Liu Xiaoyu, Ding Ran, Zhang Aihua
School of Nursing, Shandong First Medical University & Shandong Academy of Medical Sciences, Taian, China.
Front Cardiovasc Med. 2025 Sep 3;12:1612060. doi: 10.3389/fcvm.2025.1612060. eCollection 2025.
This study evaluates the efficacy of various pharmacological therapies in mitigating the cardiotoxicity associated with anthracycline chemotherapy and furnishes contemporary, evidence-based guidelines and recommendations for clinical practice.
We searched the EMBASE, Cochrane Library, PubMed, Web of Science, and Scopus databases from the beginning of each database to April 2024 and were limited to English-language documents.
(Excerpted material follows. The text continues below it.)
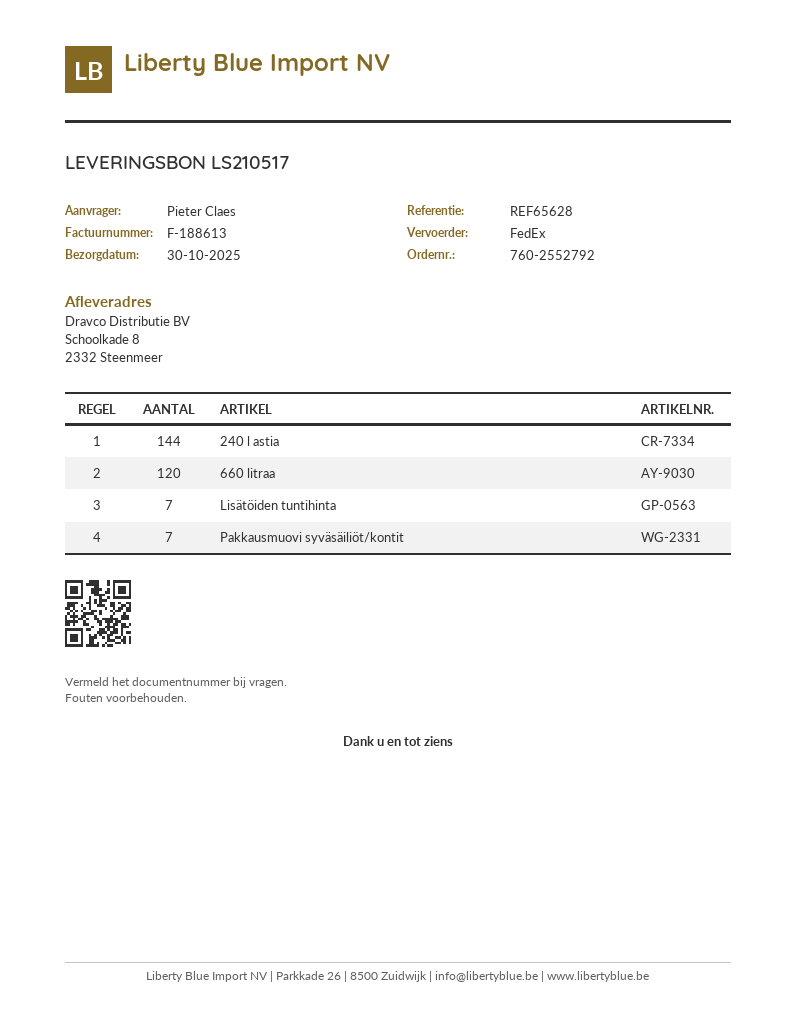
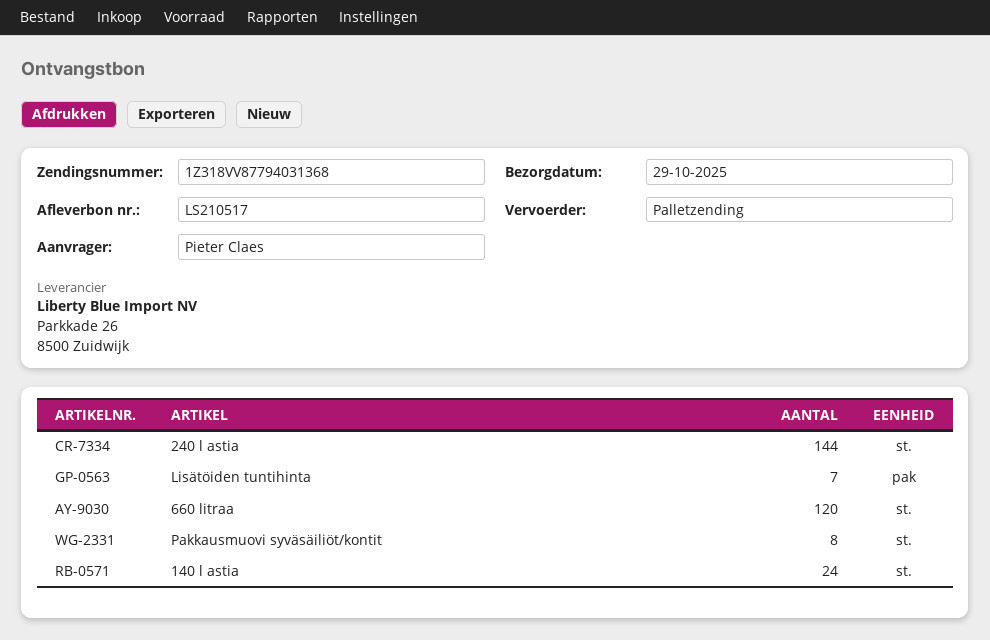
delivery date: 2025-10-30 -> 2025-10-29
shipping method: FedEx -> pallet freight
Pakkausmuovi syväsäiliöt/kontit: 7 -> 8
140 l astia: none -> 24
The primary objective of this study is to assess the efficacy of cardioprotective drugs in preventing the reduction of left ventricular ejection fraction (LVEF) and the incidence of cardiac events. The secondary objective is to evaluate the impact of these drugs on reducing left ventricular end-systolic diameter (LVESD) and left ventricular end-diastolic diameter (LVEDD), as well as on maintaining the ratio of peak mitral annular diastolic velocity to atrial contraction velocity (E/A ratio).
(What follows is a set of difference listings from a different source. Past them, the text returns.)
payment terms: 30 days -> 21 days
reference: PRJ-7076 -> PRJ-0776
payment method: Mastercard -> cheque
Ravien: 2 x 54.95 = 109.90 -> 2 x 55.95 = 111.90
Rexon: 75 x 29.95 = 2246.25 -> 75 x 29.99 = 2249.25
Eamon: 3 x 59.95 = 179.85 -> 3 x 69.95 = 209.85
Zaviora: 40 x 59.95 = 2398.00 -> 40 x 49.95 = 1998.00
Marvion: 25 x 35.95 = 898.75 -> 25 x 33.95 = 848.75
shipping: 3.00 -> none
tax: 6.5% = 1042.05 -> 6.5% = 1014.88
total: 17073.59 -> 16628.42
54,852 studies were retrieved from five databases, and 28 randomized controlled trials involving 2,858 patients were finally included. Network Meta-analysis results showed that, compared to the control group, Spironolactone demonstrated the most significant improvement in (LVEF [MD = 12.10, 95% CI (7.50, 16.70)] and LVESD [MD = -5.00, 95% CI (-7.68, -2.32)]. For reducing cardiac events, Dexrazoxane [OR = 0.28, 95% CI (0.16, 0.50)] and Vitamin E combined with Levocarnitine [OR = 0.27, 95% CI (0.08, 0.90)] were the most effective interventions. In terms of diastolic function (E/A ratio), Nebivolol outperformed other β-blockers [MD = 0.23, 95% CI (0.09, 0.37)]. However, no intervention demonstrated a statistically significant effect on LVEDD.
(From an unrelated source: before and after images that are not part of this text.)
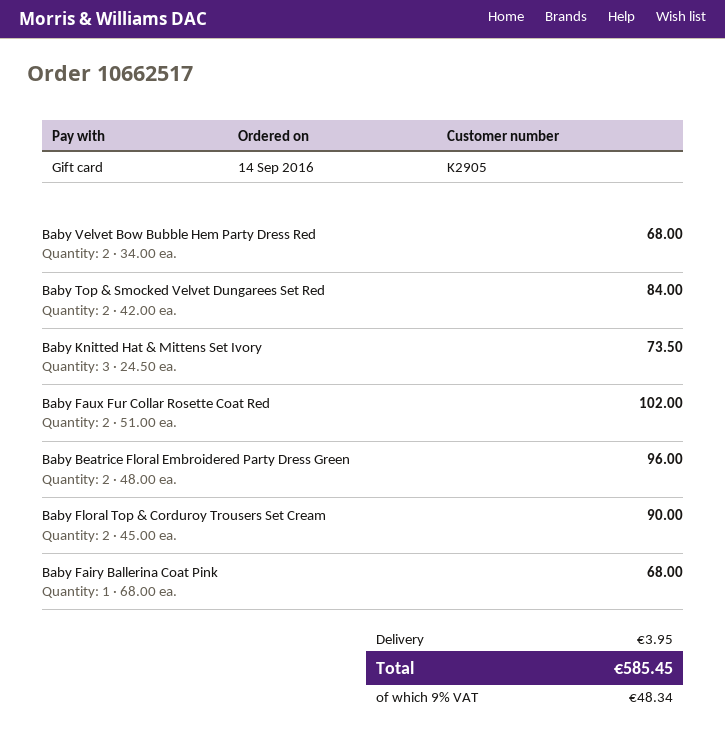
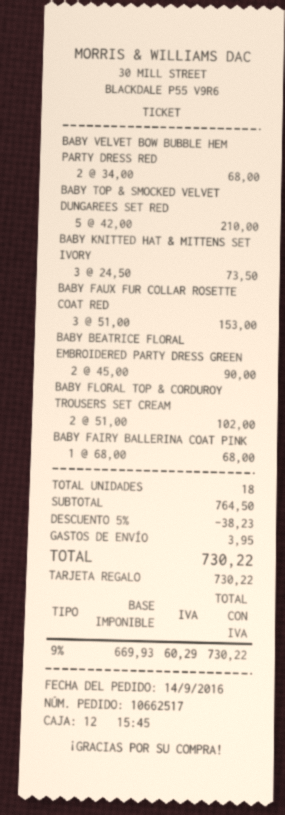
Baby Top & Smocked Velvet Dungarees Set Red: 2 x 42.00 = 84.00 -> 5 x 42.00 = 210.00
Baby Faux Fur Collar Rosette Coat Red: 2 x 51.00 = 102.00 -> 3 x 51.00 = 153.00
Baby Beatrice Floral Embroidered Party Dress Green: 2 x 48.00 = 96.00 -> 2 x 45.00 = 90.00
Baby Floral Top & Corduroy Trousers Set Cream: 2 x 45.00 = 90.00 -> 2 x 51.00 = 102.00
discount: none -> 5% = 38.23
tax: 9% = 48.34 -> 9% = 60.29
total: 585.45 -> 730.22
According to the research findings, Spironolactone and Dexrazoxane significantly prevent the decline in LVEF and the occurrence of cardiac events compared to placebo or conventional chemotherapy, with statistical significance. This discovery provides valuable reference for the clinical prevention of anthracycline chemotherapy-induced cardiotoxicity, contributing to the optimization of treatment regimens, reduction of cardiac toxicity risks in patients, and improvement of prognosis.
PROSPERO (CRD42024567684).
本研究评估了各种药物疗法在减轻蒽环类化疗相关心脏毒性方面的疗效,并为临床实践提供了当代基于证据的指南和建议。
我们检索了EMBASE、Cochrane图书馆、PubMed、Web of Science和Scopus数据库,检索时间从每个数据库创建之初至2024年4月,且仅限于英文文献。本研究的主要目的是评估心脏保护药物在预防左心室射血分数(LVEF)降低和心脏事件发生率方面的疗效。次要目的是评估这些药物对减小左心室收缩末期内径(LVESD)和左心室舒张末期内径(LVEDD)的影响,以及对维持二尖瓣环舒张期峰值速度与心房收缩速度之比(E/A比值)的影响。
从五个数据库中检索到54,852项研究,最终纳入28项涉及2,858例患者的随机对照试验。网络Meta分析结果显示,与对照组相比,螺内酯在LVEF[MD = 12.10,95%CI(7.50,16.70)]和LVESD[MD = -5.00,95%CI(-7.68,-2.32)]方面表现出最显著的改善。在降低心脏事件方面,右丙亚胺[OR = 0.28,95%CI(0.16,0.50)]以及维生素E联合左卡尼汀[OR = 0.27,95%CI(0.08,0.90)]是最有效的干预措施。在舒张功能(E/A比值)方面,奈必洛尔优于其他β受体阻滞剂[MD = 0.23,95%CI(0.09,0.37)]。然而,没有干预措施对LVEDD显示出统计学上的显著效果。
根据研究结果,与安慰剂或传统化疗相比,螺内酯和右丙亚胺能显著预防LVEF下降和心脏事件的发生,具有统计学意义。这一发现为临床预防蒽环类化疗所致心脏毒性提供了有价值的参考,有助于优化治疗方案,降低患者心脏毒性风险,改善预后。
PROSPERO(CRD42024567684)。